Corsair Teases First PCIe 5.0 SSD With 10,000MB/s of Bandwidth

Corsair MP600 Pro XT
(Image credit: Corsair)

Corsair is teasing performance metrics of its first PCIe 5.0 SSD, the Corsair MP700.   The Corsair MP700 Gen 5 PCIe x4 NVMe 2.0 M.2 SSD features impressive 10,000 MB/s sequential read speeds and 9,500 MB/s sequential write speeds. The company touts the drive as ready for AM5, but that doesn't stop Intel Alder Lake (and upcoming Raptor Lake) users from benefitting as well. 

The MP700 is 40% faster than Corsair's fastest PCIe Gen 4 drive, the MP600 Pro XT, in both sequential read and write speeds. This can be attributed to PCIe 5.0's higher bandwidth — in the M.2 form factor, PCIe 5.0 allows for a maximum of 15.8 GB/s. 

NVMe SSD Speed Comparison Chart from Corsair

(Image credit: Corsair)

The MP700 basically confirms we're likely to see PCIe 5.0 drives in consumers' hands this year — from not only Corsair, but other drive manufacturers as well. While Intel was ready for PCIe 5.0 last year with Alder Lake, manufacturers simply weren't ready to launch PCIe 5.0 drives when Alder Lake was released.

PCIe 5.0 SSDs were originally expected to hit only the enterprise market in 2022 — but, thanks to Silicon Motion's new enthusiast-grade SM2508 controller, PCIe 5.0 SSDs looked ready to make a "limited" appearance in the consumer enthusiast space. (And Corsair's teaser confirms this — the MP700 will likely be a higher-end "enthusiast" grade SSD.)

With the upcoming launch of AM5, as well as Intel's new Raptor Lake CPUs and 700 series chipset motherboards, it will be exciting to see PCIe 5.0 drives in the wild now that the technology is going mainstream.

At the moment this is just a teaser from Corsair — there's no release date or full specs shared on the site. But with the drive's advertised association with AMD's upcoming AM5 platform, we suspect it will launch around the same time as AM5 — in September, or by the end of the year.

Aaron Klotz
Freelance News Writer

Aaron Klotz is a freelance writer for Tom’s Hardware US, covering news topics related to computer hardware such as CPUs, and graphics cards.

  • -Fran-
    And random reads of ~500MB/s. Great...

    Regards xD
    Reply
  • kiniku
    Mostly marketing hype, sequential performance means next to nothing in terms of user experience.
    Reply
  • hotaru251
    again pointlss for 99% of ppl.

    nothing will even use that much speed.

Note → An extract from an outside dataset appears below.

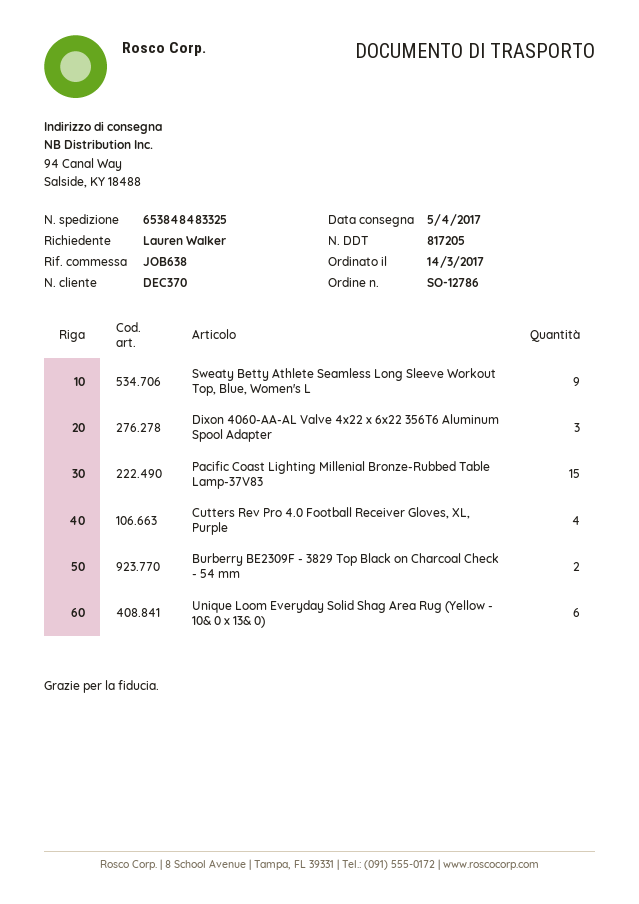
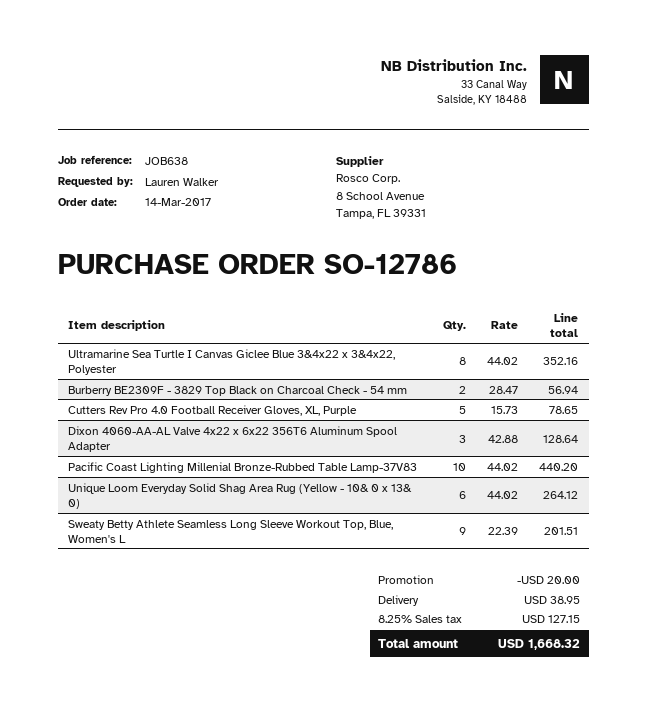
Pacific Coast Lighting Millenial Bronze-Rubbed Table Lamp-37V83: 15 -> 10
Cutters Rev Pro 4.0 Football Receiver Gloves, XL, Purple: 4 -> 5
Ultramarine Sea Turtle I Canvas Giclee Blue 3&4x22 x 3&4x22, Polyester: none -> 8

    ur talking barely, if at all, noticeable speed increase. (likely only if ur running 2 systems side by side)
    Reply
  • escksu
    No doubt the speed is real but nobody will be able to achieve this speed under normal circumstances.

    1. You need to read a very big file (eg 100-200GB in size) to be able to hit this speed. Thats assuming you have enough RAM so the whole file can be stored in RAM with no swapping needed.

    2. If you are transferring this file to another drive, the destination will have to be the same speed too. You won't because all end-user boards will have only 1 x PCIE 5.0 nvme slot (the rest will be PCIE 4.0). Of course, you can purchase PCIE 5.0 cards to house multiple nvme drives but thats another story.

    3. 10GB/s write speed is ONLY to SLC cache. Once SLC cache runs out, it will drop to usualy less than 1/2 the speed.